#### The data
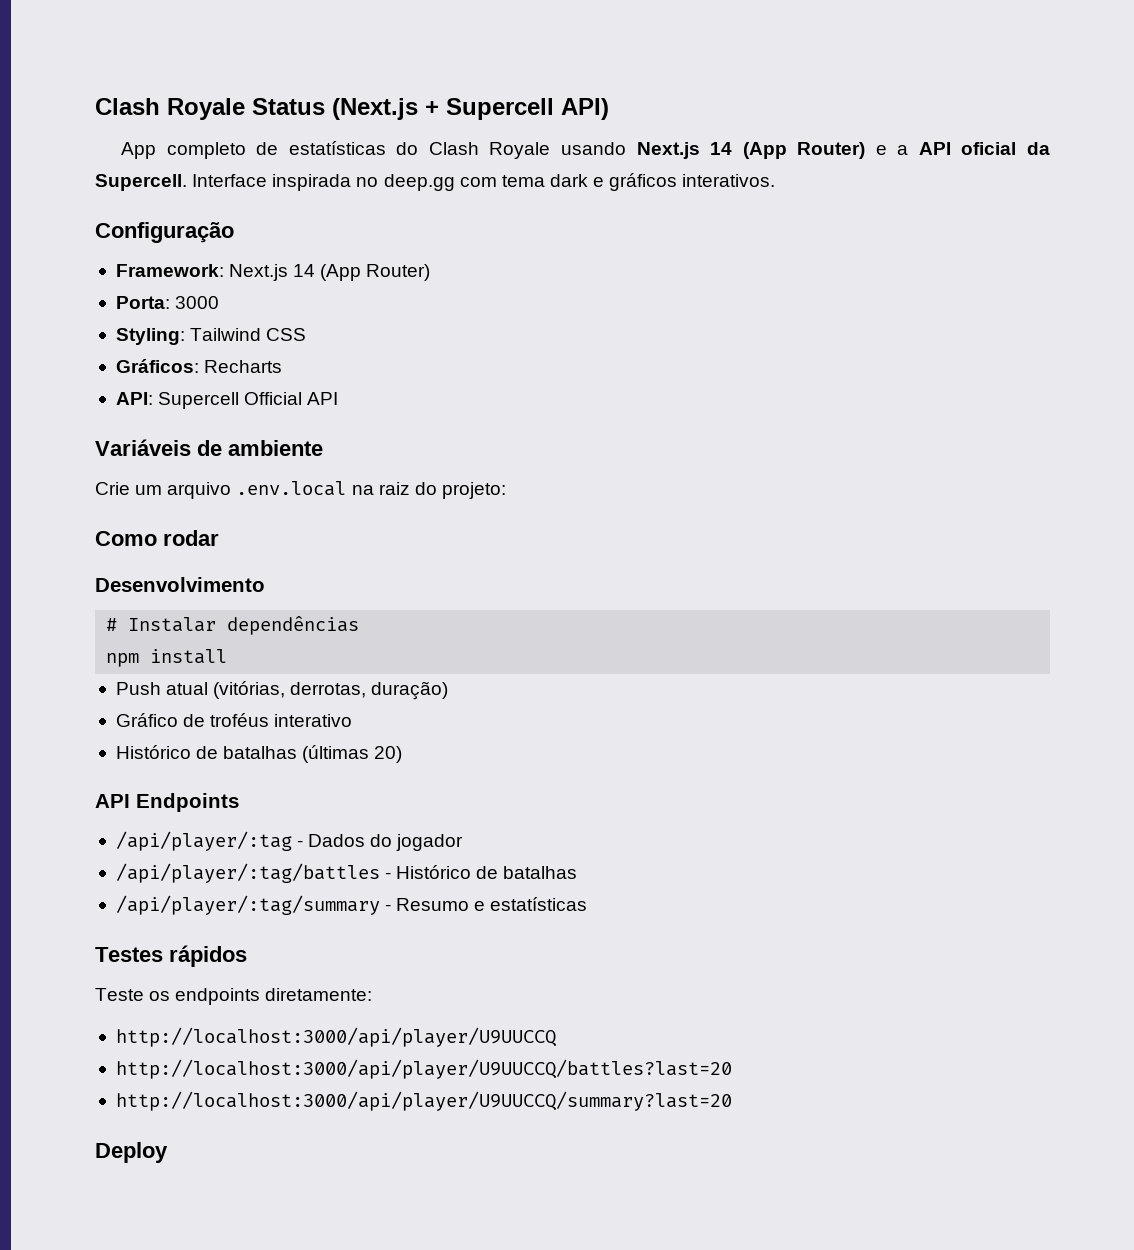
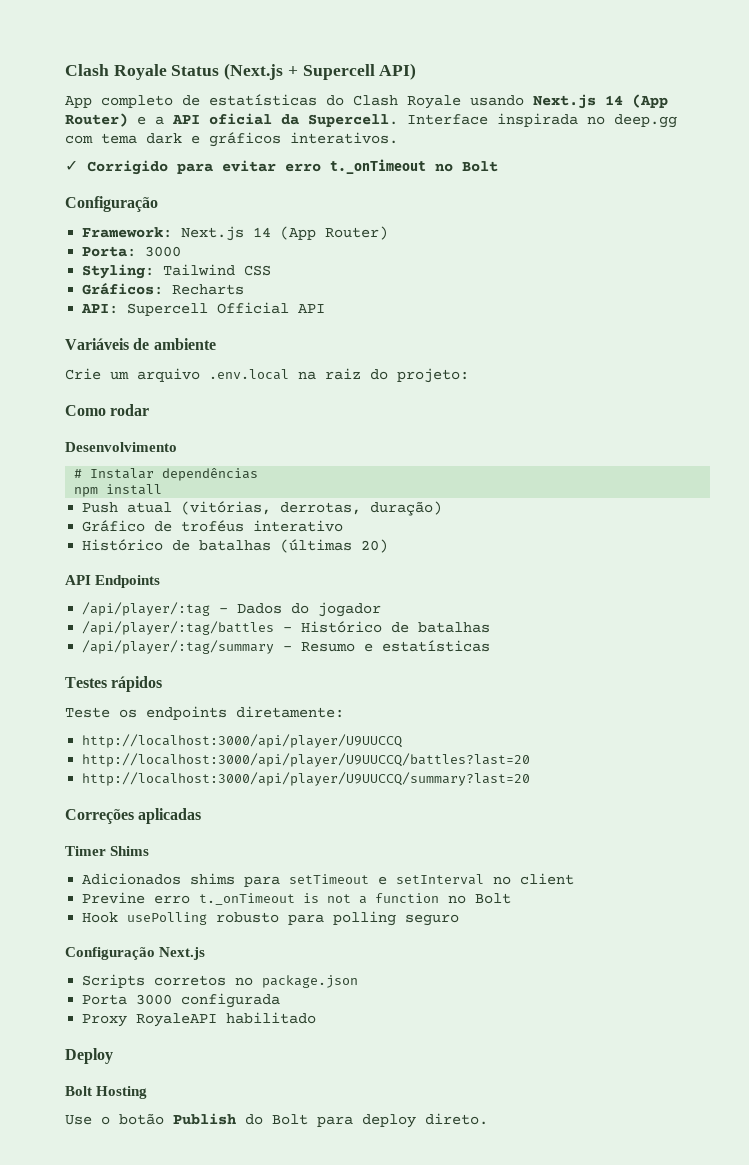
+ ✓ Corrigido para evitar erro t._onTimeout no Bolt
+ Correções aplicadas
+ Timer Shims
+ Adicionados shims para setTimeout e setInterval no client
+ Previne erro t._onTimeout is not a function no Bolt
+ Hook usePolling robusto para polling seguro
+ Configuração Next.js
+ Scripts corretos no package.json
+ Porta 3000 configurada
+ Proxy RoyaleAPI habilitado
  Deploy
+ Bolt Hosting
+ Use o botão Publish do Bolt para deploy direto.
########
Exercise
Return each entry exactly as it stands above, apart from any images.

Task result
+ ✓ Corrigido para evitar erro t._onTimeout no Bolt
+ Correções aplicadas
+ Timer Shims
+ Adicionados shims para setTimeout e setInterval no client
+ Previne erro t._onTimeout is not a function no Bolt
+ Hook usePolling robusto para polling seguro
+ Configuração Next.js
+ Scripts corretos no package.json
+ Porta 3000 configurada
+ Proxy RoyaleAPI habilitado
  Deploy
+ Bolt Hosting
+ Use o botão Publish do Bolt para deploy direto.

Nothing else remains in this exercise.